Sunday, March 29, 2015

The Silver Strand Series

The Silver Strand series is/was a labor of love that came about from an email to an (at the time) fellow indie author, Liz Reinhardt. I was reading the first book in her YA Brenna Blixen series, Double Clutch, and had to get in touch with her to gush about the authentic, gorgeous voice of the novel. 

Coincidentally, she had just finished reading my debut, Grounding Quinn and had praise for the snarky, rawness of Quinn. We mutually gushed. We discovered we each had a borderline obsession with Marcus Flutie (of Megan McCafferty's masterpiece, Sloppy Firsts, et al), Neapolitan style pizza, and good wine. Obviously we became instant friends.

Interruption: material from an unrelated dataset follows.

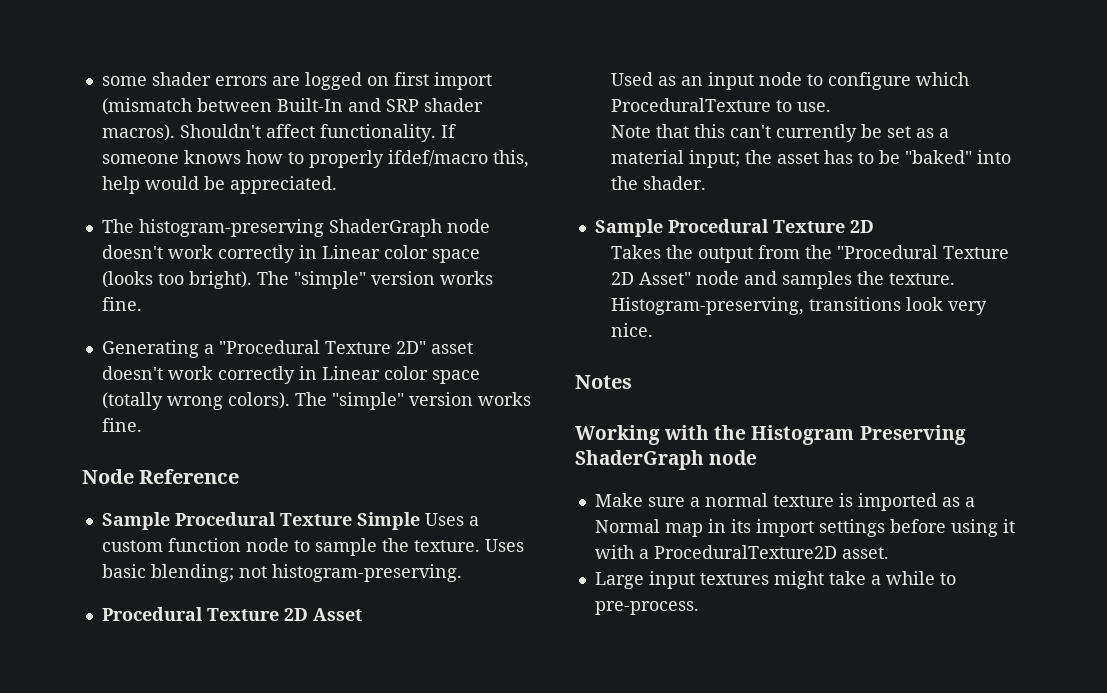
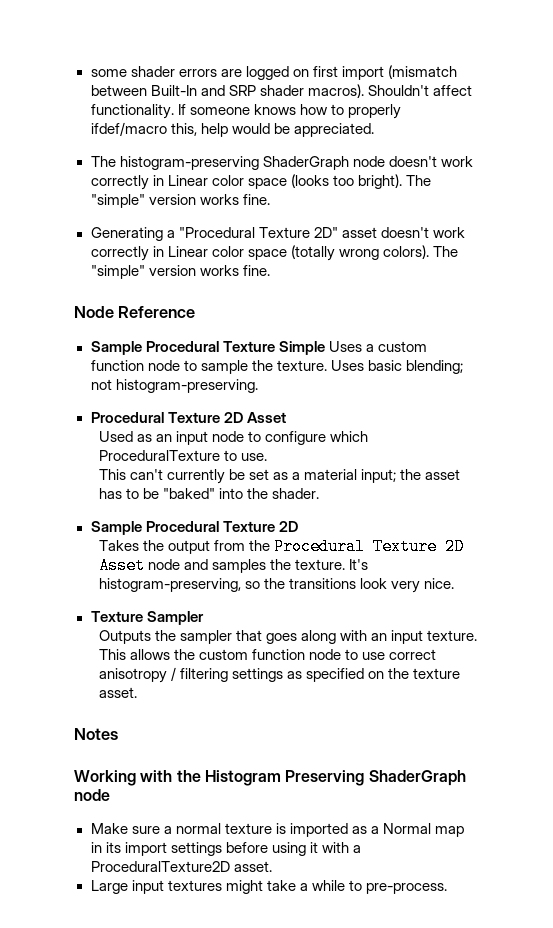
[610,124,725,138] Note that this -> [98,469,126,480] This
[836,245,1009,259] [610,272,691,285] "Procedural Texture 2D Asset" -> [273,538,464,555] [98,557,145,574] Procedural Texture 2D Asset
[610,297,804,315] Histogram-preserving, -> [348,559,368,570] [98,578,285,592] It's histogram-preserving, so the
(653, 330) none -> [90,611,204,625] [98,630,478,644] [98,649,436,660] [98,667,460,683] [98,687,137,698] // Texture Sampler // Outputs the sampler that goes along with an input texture. This allows the custom function node to use correct anisotropy / filtering settings as specified on the texture asset.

I made a comment one day while messaging back and forth that, "we should totally collaborate and write a book together!" and I attached this pic that'd I found on Pinterest and said it should be our inspiration. 

The next morning, I woke up to an email with a link to this new document Liz had started:

We had no idea what we were writing. We just knew that (at the time) there was a massive shortage of college age romances, and the ones that were out there, were not representative of the experiences we remembered from that time in our lives. We wanted to write something fun. We wanted to include a deep family element. We wanted our characters to be realistic, lovable, unique and flawed. 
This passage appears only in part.